Immune checkpoint inhibitors appear active for patients with stage IV NSCLC who have progressed following platinum-based chemotherapy.
“Checkpoint inhibitors are currently the standard of care for NSCLC patients in the second-line setting after chemotherapy and are used for a subset of patients with high PD-L1 expression as frontline therapy,” Sacha Rothschild, MD, PhD, from the division of oncology at University Hospital Basel in Switzerland, said in a press release. “So far, it is unclear how to treat patients not responding to immune checkpoint inhibitors or progressing after initial response to these agents.”
Rothschild and colleagues evaluated responses in 82 patients (men, n = 46) with stage IV NSCLC who received salvage chemotherapy alone or after PD-1/PD-L1 inhibitors. The analysis included patients with adenocarcinoma (n = 63), squamous cell carcinoma (n = 18) and one case of large cell carcinoma.
Sixty-seven patients received PD-1/PD-L1 inhibitors — either nivolumab (Opdivo, Bristol-Myers Squibb; n = 56), pembrolizumab (Keytruda, Merck; n = 7) or atezolizumab (Tecentriq, Genentech; n = 4) — and 15 controls received salvage chemotherapy alone.
Patients in the checkpoint inhibitor group had received more chemotherapy regimens prior to salvage chemotherapy than controls (mean, 2.37 vs. 1.93).
Salvage chemotherapy included docetaxel (62%), pemetrexed (20%), gemcitabine (12%) and paclitaxel (6%).
Control patients demonstrated a lower partial response rate than those in the PD-1/PD-L1 treatment group (7% vs. 27%; OR = 0.3; 95% CI, 0.18-0.5).
A smaller proportion patients treated with checkpoint inhibitors than controls experienced progressive disease (22% vs. 40%), although rates of stable disease appeared comparable (51% vs. 53%).
“Our results are of utmost importance for NSCLC patients,” Rothschild said. “The activity of conventional chemotherapy in this setting has not been investigated so far. Therefore, these results are good news for patients [who] progress after immunotherapy and are still fit enough to receive further palliative therapy.”
Multiple logistic regression showed no independent association between age, gender, number of prior chemotherapy regimens, tumor histology, smoking status, or different salvage chemotherapy regimens and the likelihood of achieving partial response.

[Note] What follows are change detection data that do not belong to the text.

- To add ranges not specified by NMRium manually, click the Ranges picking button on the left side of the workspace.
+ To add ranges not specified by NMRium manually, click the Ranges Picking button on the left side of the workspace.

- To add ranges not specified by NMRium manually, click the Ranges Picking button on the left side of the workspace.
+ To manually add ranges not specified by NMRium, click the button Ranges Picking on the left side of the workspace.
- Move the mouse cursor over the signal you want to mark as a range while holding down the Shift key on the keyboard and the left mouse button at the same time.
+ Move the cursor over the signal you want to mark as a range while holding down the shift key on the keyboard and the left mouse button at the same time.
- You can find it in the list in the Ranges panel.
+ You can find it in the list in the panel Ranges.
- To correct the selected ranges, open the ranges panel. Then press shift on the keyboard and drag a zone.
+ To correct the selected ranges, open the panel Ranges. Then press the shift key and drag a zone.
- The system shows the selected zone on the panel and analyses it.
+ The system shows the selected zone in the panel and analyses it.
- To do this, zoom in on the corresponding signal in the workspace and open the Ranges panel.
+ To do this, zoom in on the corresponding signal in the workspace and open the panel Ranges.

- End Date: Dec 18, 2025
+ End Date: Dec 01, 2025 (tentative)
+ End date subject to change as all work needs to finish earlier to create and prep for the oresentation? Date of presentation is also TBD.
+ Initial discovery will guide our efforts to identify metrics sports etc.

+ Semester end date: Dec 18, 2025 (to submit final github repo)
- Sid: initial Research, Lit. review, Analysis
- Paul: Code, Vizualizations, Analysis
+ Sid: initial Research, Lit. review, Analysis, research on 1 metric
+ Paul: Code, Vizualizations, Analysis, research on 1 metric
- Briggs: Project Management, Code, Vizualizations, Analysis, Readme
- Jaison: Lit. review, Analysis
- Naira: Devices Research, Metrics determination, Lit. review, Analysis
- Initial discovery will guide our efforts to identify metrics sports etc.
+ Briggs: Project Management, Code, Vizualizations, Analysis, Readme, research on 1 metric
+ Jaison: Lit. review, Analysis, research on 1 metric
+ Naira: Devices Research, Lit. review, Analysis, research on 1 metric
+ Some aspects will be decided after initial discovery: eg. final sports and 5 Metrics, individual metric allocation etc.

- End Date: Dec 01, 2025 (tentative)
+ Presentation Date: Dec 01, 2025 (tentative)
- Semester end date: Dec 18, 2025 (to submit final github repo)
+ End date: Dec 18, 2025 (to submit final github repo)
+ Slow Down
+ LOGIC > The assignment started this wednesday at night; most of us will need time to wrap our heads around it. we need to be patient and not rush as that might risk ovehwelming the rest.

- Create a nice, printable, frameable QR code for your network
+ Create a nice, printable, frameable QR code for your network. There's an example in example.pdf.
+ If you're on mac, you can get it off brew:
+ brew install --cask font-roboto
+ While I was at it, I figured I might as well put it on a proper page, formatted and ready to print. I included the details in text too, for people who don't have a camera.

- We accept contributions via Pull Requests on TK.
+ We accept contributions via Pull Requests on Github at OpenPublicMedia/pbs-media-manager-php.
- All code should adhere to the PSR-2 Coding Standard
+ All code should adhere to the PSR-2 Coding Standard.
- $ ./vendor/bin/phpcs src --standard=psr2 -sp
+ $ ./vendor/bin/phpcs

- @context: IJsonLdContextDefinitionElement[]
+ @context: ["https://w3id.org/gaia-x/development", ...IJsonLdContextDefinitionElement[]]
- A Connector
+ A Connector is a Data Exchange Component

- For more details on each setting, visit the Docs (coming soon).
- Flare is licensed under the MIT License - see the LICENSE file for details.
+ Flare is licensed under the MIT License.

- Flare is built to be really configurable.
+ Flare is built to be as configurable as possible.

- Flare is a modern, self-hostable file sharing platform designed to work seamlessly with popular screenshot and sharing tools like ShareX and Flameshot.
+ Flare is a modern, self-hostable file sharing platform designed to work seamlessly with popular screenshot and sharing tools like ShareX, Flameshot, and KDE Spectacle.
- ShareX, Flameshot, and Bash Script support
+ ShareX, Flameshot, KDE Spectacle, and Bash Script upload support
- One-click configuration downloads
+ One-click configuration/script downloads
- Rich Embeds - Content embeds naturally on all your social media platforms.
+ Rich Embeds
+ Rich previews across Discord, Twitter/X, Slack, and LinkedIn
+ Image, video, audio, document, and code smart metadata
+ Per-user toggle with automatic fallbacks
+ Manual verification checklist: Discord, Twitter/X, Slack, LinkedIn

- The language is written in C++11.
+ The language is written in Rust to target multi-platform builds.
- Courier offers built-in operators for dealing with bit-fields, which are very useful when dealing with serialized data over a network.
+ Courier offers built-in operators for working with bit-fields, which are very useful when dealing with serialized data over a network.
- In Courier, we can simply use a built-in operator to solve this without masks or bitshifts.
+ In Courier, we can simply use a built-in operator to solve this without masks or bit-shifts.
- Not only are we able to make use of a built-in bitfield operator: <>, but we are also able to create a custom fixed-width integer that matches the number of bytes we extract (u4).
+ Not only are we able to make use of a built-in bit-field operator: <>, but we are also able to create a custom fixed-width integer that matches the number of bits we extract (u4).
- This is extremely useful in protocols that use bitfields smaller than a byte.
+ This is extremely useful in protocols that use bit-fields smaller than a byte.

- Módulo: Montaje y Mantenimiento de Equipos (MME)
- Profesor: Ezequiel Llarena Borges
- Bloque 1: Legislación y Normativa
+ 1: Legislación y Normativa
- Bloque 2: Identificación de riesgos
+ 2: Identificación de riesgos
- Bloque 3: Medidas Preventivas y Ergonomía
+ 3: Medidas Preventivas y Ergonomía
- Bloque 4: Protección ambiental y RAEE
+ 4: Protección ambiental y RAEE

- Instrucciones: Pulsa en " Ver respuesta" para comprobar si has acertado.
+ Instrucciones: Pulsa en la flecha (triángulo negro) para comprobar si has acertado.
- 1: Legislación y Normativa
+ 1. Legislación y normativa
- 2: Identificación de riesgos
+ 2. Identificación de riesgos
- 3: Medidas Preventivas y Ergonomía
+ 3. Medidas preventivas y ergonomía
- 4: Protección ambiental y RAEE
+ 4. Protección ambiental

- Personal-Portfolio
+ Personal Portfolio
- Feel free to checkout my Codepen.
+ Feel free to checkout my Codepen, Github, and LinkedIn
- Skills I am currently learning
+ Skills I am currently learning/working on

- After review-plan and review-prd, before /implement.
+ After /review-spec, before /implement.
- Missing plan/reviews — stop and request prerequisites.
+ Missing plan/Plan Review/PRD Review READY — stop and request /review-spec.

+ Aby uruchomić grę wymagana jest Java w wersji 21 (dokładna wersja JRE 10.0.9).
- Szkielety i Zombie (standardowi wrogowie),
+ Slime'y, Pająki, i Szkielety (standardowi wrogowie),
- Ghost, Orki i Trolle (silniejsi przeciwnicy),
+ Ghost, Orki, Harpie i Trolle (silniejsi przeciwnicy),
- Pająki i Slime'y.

“At this point we can only speculate on the reasons for better response in those pretreated with checkpoint inhibitors,” Rothschild said. “Probably the activation of the immune system by checkpoint inhibition might render tumor cells more sensitive to chemotherapy. Or chemotherapy may help the tumor-specific T cells to enter the tumor microenvironment and to exert their function.”
Rothschild noted investigations are ongoing to evaluate duration of response and toxicity in this patient population, cautioning that this finding must be further explored in larger and prospective cohorts. – by Kristie L. Kahl
Reference:
Rothschild SI, et al. Abstract 91PD. Presented at: European Lung Cancer Conference; May 5-8, 2017; Geneva, Switzerland.
Disclosures: The researchers report no relevant financial disclosures.